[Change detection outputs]
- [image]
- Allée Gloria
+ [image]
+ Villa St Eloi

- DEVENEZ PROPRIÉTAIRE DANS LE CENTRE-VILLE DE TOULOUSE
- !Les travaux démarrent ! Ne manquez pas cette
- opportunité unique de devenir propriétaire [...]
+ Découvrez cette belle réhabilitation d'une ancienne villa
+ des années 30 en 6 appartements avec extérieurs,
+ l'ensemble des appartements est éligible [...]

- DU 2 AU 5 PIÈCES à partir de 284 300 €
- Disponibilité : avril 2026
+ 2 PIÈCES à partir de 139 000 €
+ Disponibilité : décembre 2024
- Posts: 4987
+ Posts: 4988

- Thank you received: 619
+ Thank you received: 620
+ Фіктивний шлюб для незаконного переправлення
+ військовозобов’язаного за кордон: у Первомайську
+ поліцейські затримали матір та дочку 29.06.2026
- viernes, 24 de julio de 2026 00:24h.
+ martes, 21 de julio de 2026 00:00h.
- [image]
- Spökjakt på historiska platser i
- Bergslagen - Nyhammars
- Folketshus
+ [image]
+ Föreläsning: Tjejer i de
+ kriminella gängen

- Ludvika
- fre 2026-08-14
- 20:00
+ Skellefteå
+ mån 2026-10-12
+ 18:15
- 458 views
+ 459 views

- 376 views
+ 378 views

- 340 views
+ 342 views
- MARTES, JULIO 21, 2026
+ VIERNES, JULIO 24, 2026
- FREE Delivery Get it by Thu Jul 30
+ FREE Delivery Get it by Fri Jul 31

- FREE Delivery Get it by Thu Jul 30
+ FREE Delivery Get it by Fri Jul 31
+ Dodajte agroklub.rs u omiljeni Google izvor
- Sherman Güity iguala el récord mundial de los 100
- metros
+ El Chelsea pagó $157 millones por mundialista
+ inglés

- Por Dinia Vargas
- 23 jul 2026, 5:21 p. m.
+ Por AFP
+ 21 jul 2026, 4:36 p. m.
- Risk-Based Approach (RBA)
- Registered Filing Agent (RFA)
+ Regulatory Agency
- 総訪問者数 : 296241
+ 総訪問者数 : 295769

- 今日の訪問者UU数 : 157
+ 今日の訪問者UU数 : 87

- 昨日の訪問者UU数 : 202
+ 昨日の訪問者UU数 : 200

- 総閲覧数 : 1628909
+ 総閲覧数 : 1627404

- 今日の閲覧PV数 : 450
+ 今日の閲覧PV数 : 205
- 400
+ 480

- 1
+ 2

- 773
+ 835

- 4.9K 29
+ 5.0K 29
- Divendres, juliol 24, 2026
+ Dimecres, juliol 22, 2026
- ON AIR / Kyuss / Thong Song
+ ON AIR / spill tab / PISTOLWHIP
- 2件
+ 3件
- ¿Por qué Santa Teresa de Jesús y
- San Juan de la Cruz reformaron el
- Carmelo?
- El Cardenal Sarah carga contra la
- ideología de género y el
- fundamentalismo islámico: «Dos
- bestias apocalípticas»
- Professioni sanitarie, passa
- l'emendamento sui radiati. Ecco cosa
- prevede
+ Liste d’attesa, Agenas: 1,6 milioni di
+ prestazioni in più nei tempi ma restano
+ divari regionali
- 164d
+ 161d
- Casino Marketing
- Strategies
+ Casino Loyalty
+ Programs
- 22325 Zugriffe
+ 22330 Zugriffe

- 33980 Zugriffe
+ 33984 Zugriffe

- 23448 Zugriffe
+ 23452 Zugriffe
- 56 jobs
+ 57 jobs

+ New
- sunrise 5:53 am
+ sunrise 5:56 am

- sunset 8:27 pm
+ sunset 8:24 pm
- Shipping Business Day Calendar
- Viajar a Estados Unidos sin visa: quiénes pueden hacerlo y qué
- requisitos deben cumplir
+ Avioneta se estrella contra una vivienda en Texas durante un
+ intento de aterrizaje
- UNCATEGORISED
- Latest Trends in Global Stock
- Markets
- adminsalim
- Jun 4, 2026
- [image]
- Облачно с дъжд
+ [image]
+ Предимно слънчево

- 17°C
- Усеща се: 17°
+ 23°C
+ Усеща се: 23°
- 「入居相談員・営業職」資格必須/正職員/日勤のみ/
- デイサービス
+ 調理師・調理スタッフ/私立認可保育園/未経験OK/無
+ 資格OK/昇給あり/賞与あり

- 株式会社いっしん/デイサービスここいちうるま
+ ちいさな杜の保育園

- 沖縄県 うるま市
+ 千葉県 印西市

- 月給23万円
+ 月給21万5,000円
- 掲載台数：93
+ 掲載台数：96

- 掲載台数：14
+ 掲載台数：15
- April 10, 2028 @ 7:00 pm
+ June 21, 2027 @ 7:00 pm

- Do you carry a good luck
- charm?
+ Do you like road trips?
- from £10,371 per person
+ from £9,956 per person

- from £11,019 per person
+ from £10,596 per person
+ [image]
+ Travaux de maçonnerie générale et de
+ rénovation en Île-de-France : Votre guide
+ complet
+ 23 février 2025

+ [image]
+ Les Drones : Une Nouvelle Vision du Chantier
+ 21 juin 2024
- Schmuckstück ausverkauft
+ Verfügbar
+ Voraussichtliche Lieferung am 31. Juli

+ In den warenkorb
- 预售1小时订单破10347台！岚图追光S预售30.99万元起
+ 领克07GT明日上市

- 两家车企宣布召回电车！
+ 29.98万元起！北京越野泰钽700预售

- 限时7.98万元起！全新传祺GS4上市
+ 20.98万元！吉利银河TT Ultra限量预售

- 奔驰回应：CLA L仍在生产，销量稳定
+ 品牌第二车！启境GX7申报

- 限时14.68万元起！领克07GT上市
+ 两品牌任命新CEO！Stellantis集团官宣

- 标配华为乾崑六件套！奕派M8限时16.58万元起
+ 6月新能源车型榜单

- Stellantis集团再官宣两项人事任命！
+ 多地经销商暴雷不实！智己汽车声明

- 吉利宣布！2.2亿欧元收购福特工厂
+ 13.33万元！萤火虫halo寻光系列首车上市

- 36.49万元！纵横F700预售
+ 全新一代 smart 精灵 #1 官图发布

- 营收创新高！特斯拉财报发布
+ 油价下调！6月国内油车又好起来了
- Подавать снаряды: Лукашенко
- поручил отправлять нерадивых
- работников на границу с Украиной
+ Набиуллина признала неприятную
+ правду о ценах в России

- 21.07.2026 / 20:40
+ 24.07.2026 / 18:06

Requirement:
Taking the line with "- adminsalim" as the first and the line with "Набиуллина признала неприятную" as the last, retype that stretch of the data above exactly, with no other lines.

Exercise result:
- adminsalim
- Jun 4, 2026
- [image]
- Облачно с дъжд
+ [image]
+ Предимно слънчево

- 17°C
- Усеща се: 17°
+ 23°C
+ Усеща се: 23°
- 「入居相談員・営業職」資格必須/正職員/日勤のみ/
- デイサービス
+ 調理師・調理スタッフ/私立認可保育園/未経験OK/無
+ 資格OK/昇給あり/賞与あり

- 株式会社いっしん/デイサービスここいちうるま
+ ちいさな杜の保育園

- 沖縄県 うるま市
+ 千葉県 印西市

- 月給23万円
+ 月給21万5,000円
- 掲載台数：93
+ 掲載台数：96

- 掲載台数：14
+ 掲載台数：15
- April 10, 2028 @ 7:00 pm
+ June 21, 2027 @ 7:00 pm

- Do you carry a good luck
- charm?
+ Do you like road trips?
- from £10,371 per person
+ from £9,956 per person

- from £11,019 per person
+ from £10,596 per person
+ [image]
+ Travaux de maçonnerie générale et de
+ rénovation en Île-de-France : Votre guide
+ complet
+ 23 février 2025

+ [image]
+ Les Drones : Une Nouvelle Vision du Chantier
+ 21 juin 2024
- Schmuckstück ausverkauft
+ Verfügbar
+ Voraussichtliche Lieferung am 31. Juli

+ In den warenkorb
- 预售1小时订单破10347台！岚图追光S预售30.99万元起
+ 领克07GT明日上市

- 两家车企宣布召回电车！
+ 29.98万元起！北京越野泰钽700预售

- 限时7.98万元起！全新传祺GS4上市
+ 20.98万元！吉利银河TT Ultra限量预售

- 奔驰回应：CLA L仍在生产，销量稳定
+ 品牌第二车！启境GX7申报

- 限时14.68万元起！领克07GT上市
+ 两品牌任命新CEO！Stellantis集团官宣

- 标配华为乾崑六件套！奕派M8限时16.58万元起
+ 6月新能源车型榜单

- Stellantis集团再官宣两项人事任命！
+ 多地经销商暴雷不实！智己汽车声明

- 吉利宣布！2.2亿欧元收购福特工厂
+ 13.33万元！萤火虫halo寻光系列首车上市

- 36.49万元！纵横F700预售
+ 全新一代 smart 精灵 #1 官图发布

- 营收创新高！特斯拉财报发布
+ 油价下调！6月国内油车又好起来了
- Подавать снаряды: Лукашенко
- поручил отправлять нерадивых
- работников на границу с Украиной
+ Набиуллина признала неприятную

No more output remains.